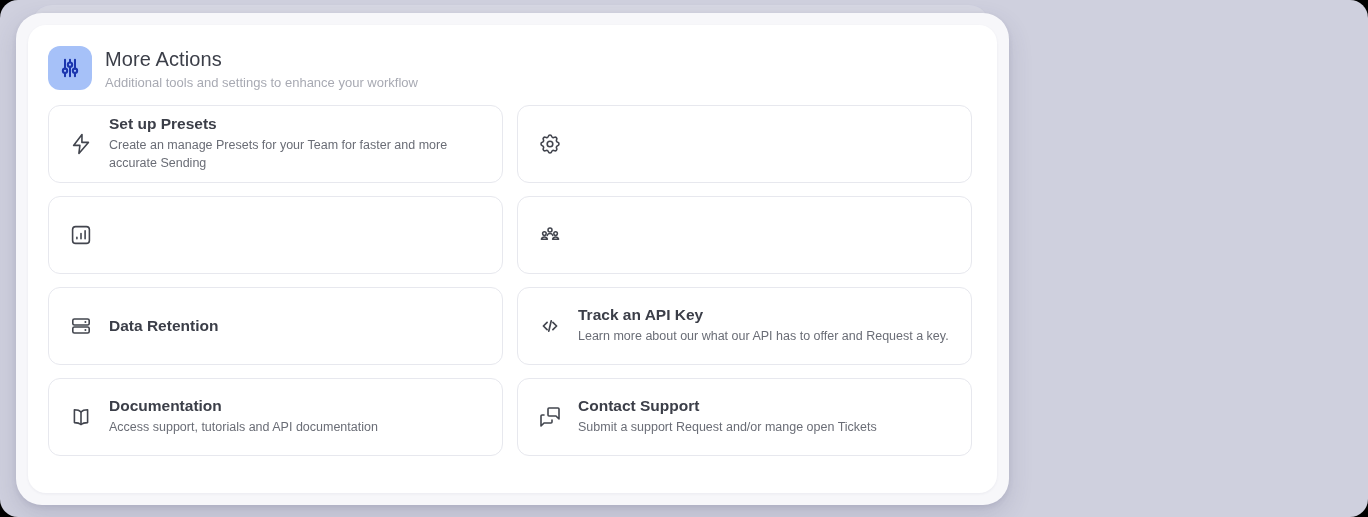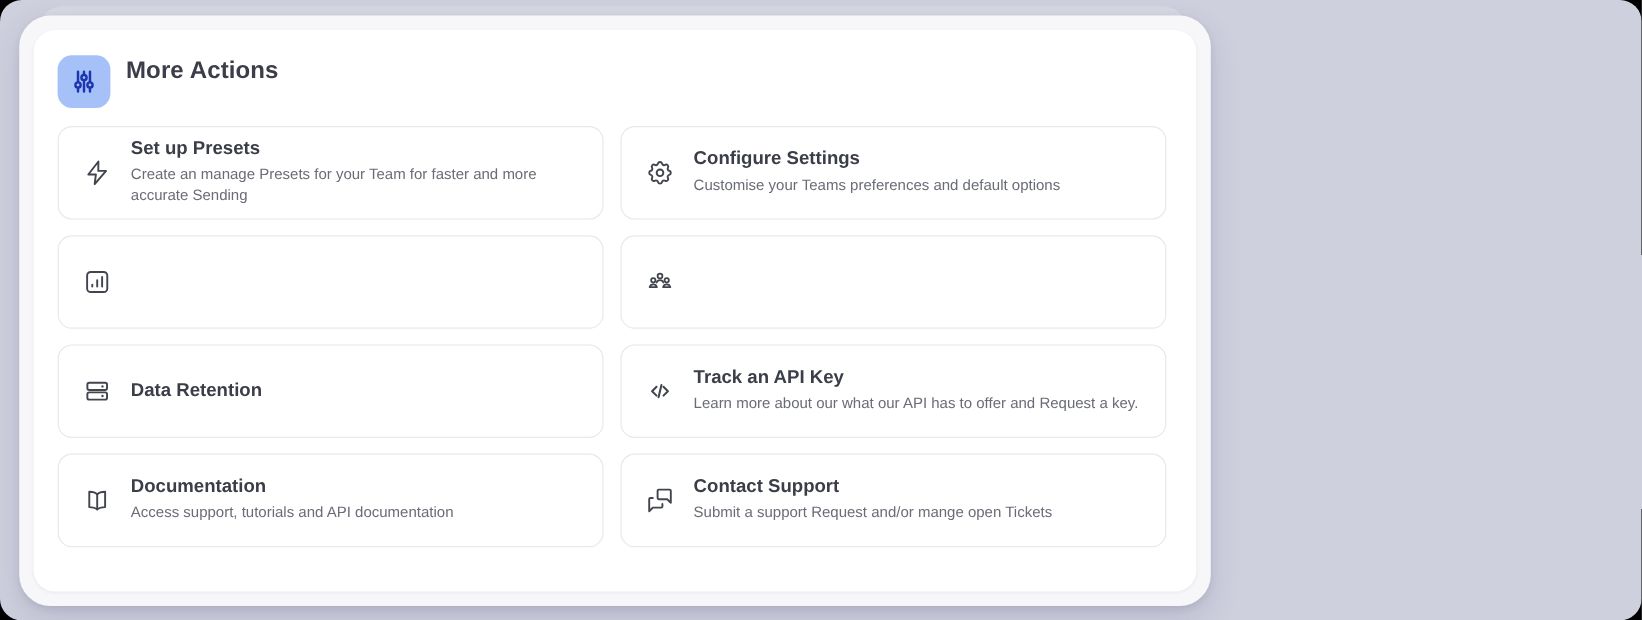--- a/index.html
+++ b/index.html
@@ -54,21 +54,21 @@
     display: flex;
     align-items: center;
     justify-content: center;
     flex: 0 0 auto;
   }
   .header-icon svg { width: 26px; height: 26px; }
   .header-text { padding-top: 2px; }
   .page-title {
     margin: 0;
     font-size: 20px;
-    font-weight: 700;
+    font-weight: 400;
     letter-spacing: 0.1px;
     color: var(--title-text, #3b3e48);
     line-height: 1.15;
   }
   .page-subtitle {
     margin: 4px 0 0 0;
     font-size: 13px;
     color: var(--subtitle-text, #a8aab3);
   }
   .actions-grid {
@@ -125,20 +125,21 @@
       <div class="header-icon" id="header-icon" style="background: rgb(166, 193, 248);">
           <svg viewBox="0 0 24 24" fill="none" stroke="#1c36ae" stroke-width="1.9" stroke-linecap="round">
       <path d="M7.4 4.4v15.2 M12 4.4v15.2 M16.6 4.4v15.2"></path>
       <circle cx="7.4" cy="14.6" r="2" fill="#a6c1f8"></circle>
       <circle cx="12" cy="8.9" r="2" fill="#a6c1f8"></circle>
       <circle cx="16.6" cy="14.6" r="2" fill="#a6c1f8"></circle>
     </svg>
         </div>
       <div class="header-text">
         <h1 class="page-title">More Actions</h1>
+        <p class="page-subtitle">Additional tools and settings to enhance your workflow</p>
       </div>
     </div>
 
     <div class="actions-grid" id="actions-grid">
   <div class="action-card">
     <span class="card-icon">
             <svg viewBox="0 0 24 24" fill="none" stroke="#42454e" stroke-width="1.6" stroke-linejoin="round" stroke-linecap="round">
       <path d="M13 2.6 4.6 13.4h6.3l-1 8 9.5-11h-6.5z"></path>
     </svg>
           </span>
@@ -148,24 +149,20 @@
     </span>
   </div>
 
   <div class="action-card">
     <span class="card-icon">
             <svg viewBox="0 0 24 24" fill="none" stroke="#42454e" stroke-width="1.6" stroke-linecap="round" stroke-linejoin="round">
       <path d="M10.325 4.317c.426-1.756 2.924-1.756 3.35 0a1.724 1.724 0 0 0 2.573 1.066c1.543-.94 3.31.826 2.37 2.37a1.724 1.724 0 0 0 1.065 2.572c1.756.426 1.756 2.924 0 3.35a1.724 1.724 0 0 0-1.066 2.573c.94 1.543-.826 3.31-2.37 2.37a1.724 1.724 0 0 0-2.572 1.065c-.426 1.756-2.924 1.756-3.35 0a1.724 1.724 0 0 0-2.573-1.066c-1.543.94-3.31-.826-2.37-2.37a1.724 1.724 0 0 0-1.065-2.572c-1.756-.426-1.756-2.924 0-3.35a1.724 1.724 0 0 0 1.066-2.573c-.94-1.543.826-3.31 2.37-2.37 1 .608 2.296.07 2.572-1.065z"></path>
       <circle cx="12" cy="12" r="2.8"></circle>
     </svg>
           </span>
-    <span class="card-text">
-      <p class="card-title">Configure Settings</p>
-      <p class="card-desc">Customise your Teams preferences and default options</p>
-    </span>
   </div>
 
   <div class="action-card">
     <span class="card-icon">
             <svg viewBox="0 0 24 24" fill="none" stroke="#42454e" stroke-width="1.6" stroke-linecap="round" stroke-linejoin="round">
       <rect x="3.6" y="3.6" width="16.8" height="16.8" rx="3"></rect>
       <path d="M7.9 15.8v-1.6 M12 15.8v-5.2 M16.1 15.8V7.8"></path>
     </svg>
           </span>
   </div>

## Goal of the exercise:
Please go through the data above and copy every line that has the word "subtitle".

## Written solution:
   .page-subtitle {
     color: var(--subtitle-text, #a8aab3);
+        <p class="page-subtitle">Additional tools and settings to enhance your workflow</p>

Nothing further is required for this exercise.